From Windsor, Michael was posted to a series of staff jobs, in Cyprus again as the Episkopi Garrison Major, to the Permanent Joint HQ, and finally back to Bovington as a Lieutenant Colonel and as Staff Quartermaster, where he also did a wonderful job ensuring mounted trade pay was fair. He left the Army from Bovington in September 2005 after that stellar career of 32 years.
That was Lieutenant Colonel Michael Harding the soldier. Let me now just talk briefly about Mick Harding – Cherokee – my friend and mentor, the man who gave balance to so many lives; that easy charm, that cool, unflappable, wise, pipe smoking and ever generous man on whom I, and countless others, have relied on so much. I followed Mick into The Blues and royals five years after he joined, and he was always on something of a pedestal for me. He was supremely professional, yet always great fun to be with. Many was the time when I was commanding when I would escape to his office for a chat, braving the pipe smoke and Trooper Renton’s coffee, and many is the time I came away so much the wiser. He was not only an unfailing source of really good advice, but he was also the sort of man you could talk to forever. He had an incredibly wide and questing mind, and many was the time lunch went on several hours longer than it should have done.

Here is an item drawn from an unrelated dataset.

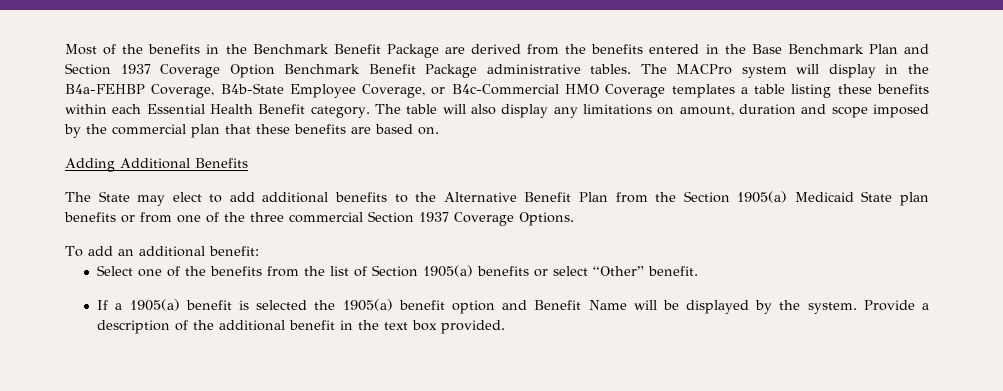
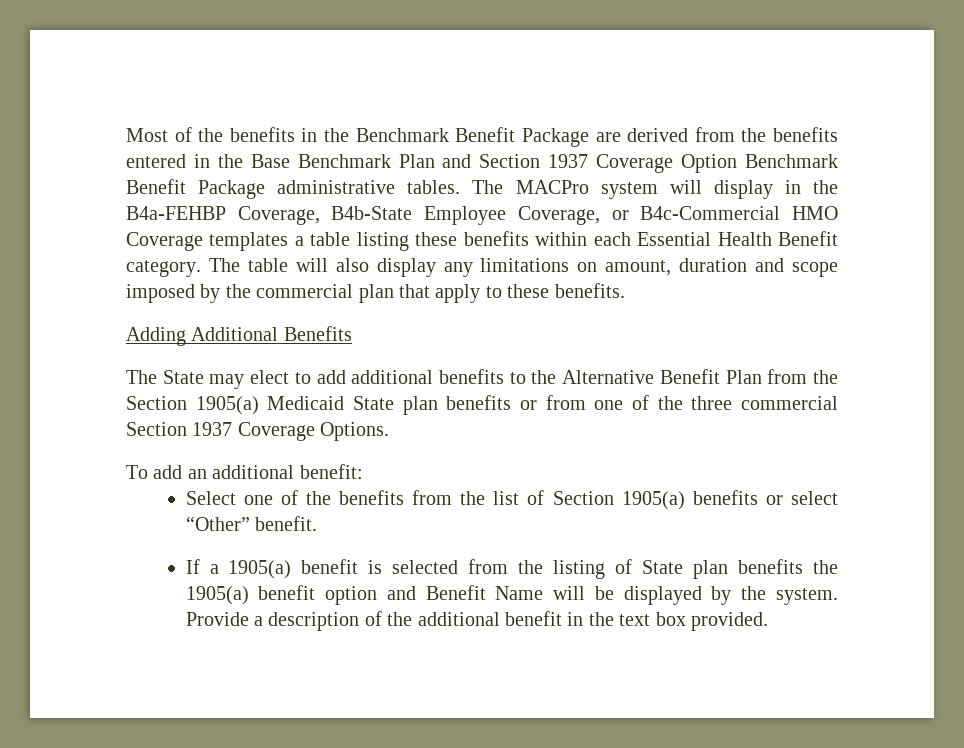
- The table will also display any limitations on amount, duration and scope imposed by the commercial plan that these benefits are based on.
+ The table will also display any limitations on amount, duration and scope imposed by the commercial plan that apply to these benefits.
- If a 1905(a) benefit is selected the 1905(a) benefit option and Benefit Name will be displayed by the system.
+ If a 1905(a) benefit is selected from the listing of State plan benefits the 1905(a) benefit option and Benefit Name will be displayed by the system.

But beyond that Mick saw something deeper in his military service in general and in The Blues and Royals, and the Household Cavalry, in particular. He really believed in that ethos of service, to his Monarch, to his regiment, to his colleagues and soldiers; it was an almost sacred duty to him. He believed, and personified, what the Household Cavalry stands for and he lived those values that we all espouse but from which we so often fall short. Mick loved the Regiment and loved also the great honour of being the 653rd Military Knight of Windsor which entitled him to a packed and very moving funeral service in St George’s Chapel alongside our Kings and Queens. But he also understood and loved what those institutions actually mean. He served because he believed. Nor would any tribute to him be complete without noting the huge amount he did for the Regimental Association and for the Oliver Montagu Fund, again so typical of his selfless approach. He only stood down as Association Treasurer very recently due to ill health and he and Annie were also heavily involved with the Berkshire SSAFA where Mick was Divisional Secretary. A fine Household Cavalryman, soldier, and family man; he will be missed by many.